### Problem description
Extract from the entries below, exactly as given, only the lines from the line containing "[776,206,831,220] need(You ->" to the line containing "[299,428,366,442] computer. ->", both lines included.
Entries provided: Begin
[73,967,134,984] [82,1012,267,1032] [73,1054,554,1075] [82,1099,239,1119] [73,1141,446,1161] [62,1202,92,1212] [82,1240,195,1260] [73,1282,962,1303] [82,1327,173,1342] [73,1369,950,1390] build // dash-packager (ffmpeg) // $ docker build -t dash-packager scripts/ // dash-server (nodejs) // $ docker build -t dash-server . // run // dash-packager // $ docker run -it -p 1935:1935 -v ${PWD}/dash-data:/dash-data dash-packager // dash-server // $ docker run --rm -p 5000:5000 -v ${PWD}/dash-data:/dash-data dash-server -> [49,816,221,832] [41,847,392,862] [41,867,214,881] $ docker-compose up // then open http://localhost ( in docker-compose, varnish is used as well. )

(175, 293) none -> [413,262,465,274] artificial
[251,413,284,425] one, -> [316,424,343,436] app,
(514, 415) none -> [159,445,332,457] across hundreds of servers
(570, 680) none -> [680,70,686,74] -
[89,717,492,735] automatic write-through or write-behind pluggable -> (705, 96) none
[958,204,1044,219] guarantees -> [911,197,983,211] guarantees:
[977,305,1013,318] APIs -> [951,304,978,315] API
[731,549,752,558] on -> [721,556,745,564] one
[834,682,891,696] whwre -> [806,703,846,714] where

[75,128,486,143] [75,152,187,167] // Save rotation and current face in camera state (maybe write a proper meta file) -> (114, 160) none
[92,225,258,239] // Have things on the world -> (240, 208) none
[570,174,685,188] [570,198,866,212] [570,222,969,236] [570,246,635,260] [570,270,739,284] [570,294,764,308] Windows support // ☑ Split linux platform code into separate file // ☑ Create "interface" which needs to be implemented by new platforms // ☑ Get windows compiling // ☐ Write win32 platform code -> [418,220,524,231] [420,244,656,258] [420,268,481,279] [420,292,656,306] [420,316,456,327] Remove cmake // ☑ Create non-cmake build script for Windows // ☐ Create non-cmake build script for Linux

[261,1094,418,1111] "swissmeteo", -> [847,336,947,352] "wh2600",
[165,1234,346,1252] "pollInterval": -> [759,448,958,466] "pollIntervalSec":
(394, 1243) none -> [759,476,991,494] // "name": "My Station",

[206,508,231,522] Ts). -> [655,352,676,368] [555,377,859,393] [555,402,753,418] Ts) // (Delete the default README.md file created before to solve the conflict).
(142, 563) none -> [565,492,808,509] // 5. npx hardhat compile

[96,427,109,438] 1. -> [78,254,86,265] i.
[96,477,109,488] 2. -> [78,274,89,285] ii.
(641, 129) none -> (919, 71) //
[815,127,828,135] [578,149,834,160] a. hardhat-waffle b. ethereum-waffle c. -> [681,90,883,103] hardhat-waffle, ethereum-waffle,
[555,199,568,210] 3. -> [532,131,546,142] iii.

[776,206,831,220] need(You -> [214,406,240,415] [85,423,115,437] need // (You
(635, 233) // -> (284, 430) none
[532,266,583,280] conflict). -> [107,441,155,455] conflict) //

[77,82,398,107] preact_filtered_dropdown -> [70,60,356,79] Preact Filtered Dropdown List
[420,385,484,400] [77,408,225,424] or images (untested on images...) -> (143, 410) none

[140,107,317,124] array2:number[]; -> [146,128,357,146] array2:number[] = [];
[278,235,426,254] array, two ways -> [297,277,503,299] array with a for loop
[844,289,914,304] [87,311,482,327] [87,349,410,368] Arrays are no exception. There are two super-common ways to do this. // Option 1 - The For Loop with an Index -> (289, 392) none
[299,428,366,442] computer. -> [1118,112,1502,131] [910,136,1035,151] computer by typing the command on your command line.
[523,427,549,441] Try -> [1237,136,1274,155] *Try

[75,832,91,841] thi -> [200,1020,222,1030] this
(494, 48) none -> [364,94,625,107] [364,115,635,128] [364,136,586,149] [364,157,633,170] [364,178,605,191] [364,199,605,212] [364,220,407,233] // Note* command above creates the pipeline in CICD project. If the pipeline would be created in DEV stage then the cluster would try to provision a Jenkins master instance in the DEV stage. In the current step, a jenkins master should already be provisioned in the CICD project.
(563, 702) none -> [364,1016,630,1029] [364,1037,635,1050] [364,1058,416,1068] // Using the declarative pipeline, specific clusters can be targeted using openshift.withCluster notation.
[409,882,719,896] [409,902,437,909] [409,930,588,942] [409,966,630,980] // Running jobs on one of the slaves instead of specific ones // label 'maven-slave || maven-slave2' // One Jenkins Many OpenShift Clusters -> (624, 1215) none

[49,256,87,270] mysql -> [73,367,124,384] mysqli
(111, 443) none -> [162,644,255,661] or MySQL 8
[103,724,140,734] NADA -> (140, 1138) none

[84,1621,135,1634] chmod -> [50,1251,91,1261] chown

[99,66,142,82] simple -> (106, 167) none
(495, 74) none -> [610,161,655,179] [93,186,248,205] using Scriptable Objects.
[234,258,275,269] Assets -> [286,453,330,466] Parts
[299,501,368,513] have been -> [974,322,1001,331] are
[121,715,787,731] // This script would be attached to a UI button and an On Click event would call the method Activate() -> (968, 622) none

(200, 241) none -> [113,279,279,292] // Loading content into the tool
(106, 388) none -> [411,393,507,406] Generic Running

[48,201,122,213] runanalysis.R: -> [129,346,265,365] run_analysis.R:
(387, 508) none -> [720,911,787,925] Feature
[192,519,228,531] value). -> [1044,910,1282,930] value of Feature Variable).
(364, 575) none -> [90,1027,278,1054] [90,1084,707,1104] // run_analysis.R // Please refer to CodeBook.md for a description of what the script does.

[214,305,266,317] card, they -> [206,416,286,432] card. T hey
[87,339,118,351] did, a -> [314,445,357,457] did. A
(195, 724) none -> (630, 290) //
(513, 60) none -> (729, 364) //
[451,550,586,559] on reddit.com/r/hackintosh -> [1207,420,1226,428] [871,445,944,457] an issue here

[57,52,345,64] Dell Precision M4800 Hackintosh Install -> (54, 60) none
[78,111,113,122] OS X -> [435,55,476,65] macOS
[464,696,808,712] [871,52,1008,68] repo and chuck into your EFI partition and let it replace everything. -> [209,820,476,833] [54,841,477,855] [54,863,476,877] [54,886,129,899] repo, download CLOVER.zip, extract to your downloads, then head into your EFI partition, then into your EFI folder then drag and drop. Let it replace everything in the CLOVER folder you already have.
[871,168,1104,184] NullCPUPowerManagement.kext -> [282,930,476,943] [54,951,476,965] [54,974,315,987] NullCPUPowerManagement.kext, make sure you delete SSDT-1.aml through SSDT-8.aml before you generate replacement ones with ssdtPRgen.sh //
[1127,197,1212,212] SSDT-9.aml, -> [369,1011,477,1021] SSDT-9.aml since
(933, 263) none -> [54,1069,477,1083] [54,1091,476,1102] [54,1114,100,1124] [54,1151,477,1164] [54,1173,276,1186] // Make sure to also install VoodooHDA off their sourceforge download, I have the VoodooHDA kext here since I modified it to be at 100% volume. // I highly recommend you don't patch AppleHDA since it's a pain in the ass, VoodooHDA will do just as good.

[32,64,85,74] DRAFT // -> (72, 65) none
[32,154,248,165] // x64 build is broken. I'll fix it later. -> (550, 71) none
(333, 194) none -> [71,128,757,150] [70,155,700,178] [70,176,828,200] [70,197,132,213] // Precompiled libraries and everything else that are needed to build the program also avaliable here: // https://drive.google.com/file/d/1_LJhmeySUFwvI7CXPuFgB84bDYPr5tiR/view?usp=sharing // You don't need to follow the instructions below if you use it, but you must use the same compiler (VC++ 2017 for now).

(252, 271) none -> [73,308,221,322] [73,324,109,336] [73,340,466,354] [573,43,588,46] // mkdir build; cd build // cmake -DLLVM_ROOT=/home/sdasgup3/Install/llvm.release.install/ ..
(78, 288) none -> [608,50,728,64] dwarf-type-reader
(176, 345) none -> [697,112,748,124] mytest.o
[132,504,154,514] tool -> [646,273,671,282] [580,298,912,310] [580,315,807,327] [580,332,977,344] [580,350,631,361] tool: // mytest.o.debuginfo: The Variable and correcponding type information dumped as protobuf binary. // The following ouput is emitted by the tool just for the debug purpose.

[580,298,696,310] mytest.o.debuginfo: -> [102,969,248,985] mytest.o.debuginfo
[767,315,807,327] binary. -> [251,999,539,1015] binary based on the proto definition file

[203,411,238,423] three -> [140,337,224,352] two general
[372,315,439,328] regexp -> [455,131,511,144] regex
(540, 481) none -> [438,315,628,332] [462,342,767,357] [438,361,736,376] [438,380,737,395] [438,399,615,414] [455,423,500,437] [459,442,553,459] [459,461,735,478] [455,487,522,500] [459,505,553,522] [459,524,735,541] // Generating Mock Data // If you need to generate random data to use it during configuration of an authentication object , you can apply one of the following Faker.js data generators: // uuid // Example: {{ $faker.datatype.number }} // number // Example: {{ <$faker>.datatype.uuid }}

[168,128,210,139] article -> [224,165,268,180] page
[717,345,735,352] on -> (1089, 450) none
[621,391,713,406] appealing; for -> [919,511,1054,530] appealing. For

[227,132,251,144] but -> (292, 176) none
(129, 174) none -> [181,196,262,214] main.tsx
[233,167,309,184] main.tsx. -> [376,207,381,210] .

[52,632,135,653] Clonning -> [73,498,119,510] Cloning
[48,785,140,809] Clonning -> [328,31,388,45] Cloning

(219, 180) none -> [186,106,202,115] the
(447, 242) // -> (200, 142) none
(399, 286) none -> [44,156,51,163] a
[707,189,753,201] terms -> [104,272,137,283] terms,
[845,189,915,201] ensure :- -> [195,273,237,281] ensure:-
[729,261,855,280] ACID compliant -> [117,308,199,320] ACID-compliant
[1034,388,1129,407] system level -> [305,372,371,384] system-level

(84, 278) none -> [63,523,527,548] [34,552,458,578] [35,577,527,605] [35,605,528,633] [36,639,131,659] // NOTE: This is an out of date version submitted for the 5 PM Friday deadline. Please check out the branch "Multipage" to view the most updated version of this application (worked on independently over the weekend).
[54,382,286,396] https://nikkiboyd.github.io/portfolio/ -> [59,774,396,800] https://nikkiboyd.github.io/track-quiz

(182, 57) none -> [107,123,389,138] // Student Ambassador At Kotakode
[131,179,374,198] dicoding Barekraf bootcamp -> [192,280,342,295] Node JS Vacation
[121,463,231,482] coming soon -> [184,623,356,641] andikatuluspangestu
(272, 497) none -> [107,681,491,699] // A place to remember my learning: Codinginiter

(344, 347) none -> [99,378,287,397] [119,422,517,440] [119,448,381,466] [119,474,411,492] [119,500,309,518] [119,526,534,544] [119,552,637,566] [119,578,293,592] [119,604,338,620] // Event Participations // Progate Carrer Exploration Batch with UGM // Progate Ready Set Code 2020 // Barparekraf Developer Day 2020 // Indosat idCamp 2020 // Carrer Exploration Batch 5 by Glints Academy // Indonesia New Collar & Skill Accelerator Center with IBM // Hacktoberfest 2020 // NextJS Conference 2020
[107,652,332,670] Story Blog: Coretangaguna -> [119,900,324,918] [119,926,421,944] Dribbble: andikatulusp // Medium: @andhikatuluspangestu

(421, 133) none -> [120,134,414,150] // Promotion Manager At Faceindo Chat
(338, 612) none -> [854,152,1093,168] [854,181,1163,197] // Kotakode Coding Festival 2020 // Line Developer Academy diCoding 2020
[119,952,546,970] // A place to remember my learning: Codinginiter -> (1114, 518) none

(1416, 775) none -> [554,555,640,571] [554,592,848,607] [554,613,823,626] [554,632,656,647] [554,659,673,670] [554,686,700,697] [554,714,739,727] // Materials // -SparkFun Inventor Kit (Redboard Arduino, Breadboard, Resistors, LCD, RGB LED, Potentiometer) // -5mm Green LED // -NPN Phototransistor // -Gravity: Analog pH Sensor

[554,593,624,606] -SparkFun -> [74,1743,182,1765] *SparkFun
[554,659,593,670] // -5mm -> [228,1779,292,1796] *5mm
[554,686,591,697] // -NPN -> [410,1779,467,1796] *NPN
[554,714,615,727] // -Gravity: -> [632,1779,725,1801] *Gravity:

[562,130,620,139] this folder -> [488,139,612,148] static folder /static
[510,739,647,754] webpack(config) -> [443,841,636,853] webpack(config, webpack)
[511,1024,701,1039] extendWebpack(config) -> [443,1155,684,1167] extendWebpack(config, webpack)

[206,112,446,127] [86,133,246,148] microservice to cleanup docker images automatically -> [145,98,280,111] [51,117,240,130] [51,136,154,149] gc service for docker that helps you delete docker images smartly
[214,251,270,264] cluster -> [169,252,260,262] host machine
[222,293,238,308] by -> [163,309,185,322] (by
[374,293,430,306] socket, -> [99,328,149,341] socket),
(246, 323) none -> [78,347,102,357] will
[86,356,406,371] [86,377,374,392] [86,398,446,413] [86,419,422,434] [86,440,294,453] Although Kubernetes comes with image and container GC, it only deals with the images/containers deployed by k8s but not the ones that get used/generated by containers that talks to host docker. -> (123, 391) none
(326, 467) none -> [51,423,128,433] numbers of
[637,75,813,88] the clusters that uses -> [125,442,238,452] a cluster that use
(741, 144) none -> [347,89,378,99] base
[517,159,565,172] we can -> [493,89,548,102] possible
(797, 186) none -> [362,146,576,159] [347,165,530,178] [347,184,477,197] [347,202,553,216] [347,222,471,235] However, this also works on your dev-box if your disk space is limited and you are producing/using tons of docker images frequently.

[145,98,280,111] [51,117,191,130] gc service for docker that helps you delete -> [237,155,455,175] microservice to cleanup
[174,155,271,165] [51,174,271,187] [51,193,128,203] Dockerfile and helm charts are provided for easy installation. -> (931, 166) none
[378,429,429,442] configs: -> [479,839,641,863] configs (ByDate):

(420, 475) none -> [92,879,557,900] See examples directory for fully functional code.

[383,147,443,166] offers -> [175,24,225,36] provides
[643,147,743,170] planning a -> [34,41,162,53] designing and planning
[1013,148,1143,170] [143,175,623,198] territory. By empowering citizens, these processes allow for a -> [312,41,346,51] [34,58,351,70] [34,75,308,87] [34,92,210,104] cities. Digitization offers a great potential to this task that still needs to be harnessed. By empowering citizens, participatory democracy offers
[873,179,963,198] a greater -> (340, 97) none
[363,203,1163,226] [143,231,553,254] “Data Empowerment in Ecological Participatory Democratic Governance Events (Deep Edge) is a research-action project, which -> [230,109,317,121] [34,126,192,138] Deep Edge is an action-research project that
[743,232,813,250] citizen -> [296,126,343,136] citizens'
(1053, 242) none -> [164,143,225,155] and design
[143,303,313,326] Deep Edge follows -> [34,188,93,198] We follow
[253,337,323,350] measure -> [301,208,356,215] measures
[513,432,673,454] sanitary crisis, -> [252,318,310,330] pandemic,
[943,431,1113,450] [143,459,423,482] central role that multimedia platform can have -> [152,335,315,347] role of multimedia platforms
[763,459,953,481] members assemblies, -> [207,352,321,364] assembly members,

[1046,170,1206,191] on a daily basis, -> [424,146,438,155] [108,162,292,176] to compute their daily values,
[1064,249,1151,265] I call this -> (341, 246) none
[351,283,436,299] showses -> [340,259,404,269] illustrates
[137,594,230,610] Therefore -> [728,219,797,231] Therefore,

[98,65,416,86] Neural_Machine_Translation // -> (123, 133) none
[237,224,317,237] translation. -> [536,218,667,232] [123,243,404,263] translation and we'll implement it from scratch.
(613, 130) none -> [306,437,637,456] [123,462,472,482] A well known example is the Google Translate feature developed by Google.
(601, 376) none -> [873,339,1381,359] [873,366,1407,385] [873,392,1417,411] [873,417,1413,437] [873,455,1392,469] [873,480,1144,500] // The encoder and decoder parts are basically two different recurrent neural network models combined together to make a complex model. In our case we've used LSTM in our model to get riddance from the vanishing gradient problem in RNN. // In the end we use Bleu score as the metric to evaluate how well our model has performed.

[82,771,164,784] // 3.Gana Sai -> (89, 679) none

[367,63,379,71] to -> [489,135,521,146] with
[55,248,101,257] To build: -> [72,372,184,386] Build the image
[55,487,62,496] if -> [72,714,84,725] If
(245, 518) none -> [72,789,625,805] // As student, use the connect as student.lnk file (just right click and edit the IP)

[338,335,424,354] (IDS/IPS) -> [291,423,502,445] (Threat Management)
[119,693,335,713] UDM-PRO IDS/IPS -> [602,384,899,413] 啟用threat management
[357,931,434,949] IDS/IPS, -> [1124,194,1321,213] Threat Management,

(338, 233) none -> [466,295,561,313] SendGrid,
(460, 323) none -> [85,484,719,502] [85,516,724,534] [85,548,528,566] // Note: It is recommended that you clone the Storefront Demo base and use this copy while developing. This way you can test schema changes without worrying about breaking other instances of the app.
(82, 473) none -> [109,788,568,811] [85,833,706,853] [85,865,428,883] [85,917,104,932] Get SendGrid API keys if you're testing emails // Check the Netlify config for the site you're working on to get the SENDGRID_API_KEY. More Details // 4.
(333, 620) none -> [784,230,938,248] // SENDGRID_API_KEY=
Entries provided: End
### Completed task
[776,206,831,220] need(You -> [214,406,240,415] [85,423,115,437] need // (You
(635, 233) // -> (284, 430) none
[532,266,583,280] conflict). -> [107,441,155,455] conflict) //

[77,82,398,107] preact_filtered_dropdown -> [70,60,356,79] Preact Filtered Dropdown List
[420,385,484,400] [77,408,225,424] or images (untested on images...) -> (143, 410) none

[140,107,317,124] array2:number[]; -> [146,128,357,146] array2:number[] = [];
[278,235,426,254] array, two ways -> [297,277,503,299] array with a for loop
[844,289,914,304] [87,311,482,327] [87,349,410,368] Arrays are no exception. There are two super-common ways to do this. // Option 1 - The For Loop with an Index -> (289, 392) none
[299,428,366,442] computer. -> [1118,112,1502,131] [910,136,1035,151] computer by typing the command on your command line.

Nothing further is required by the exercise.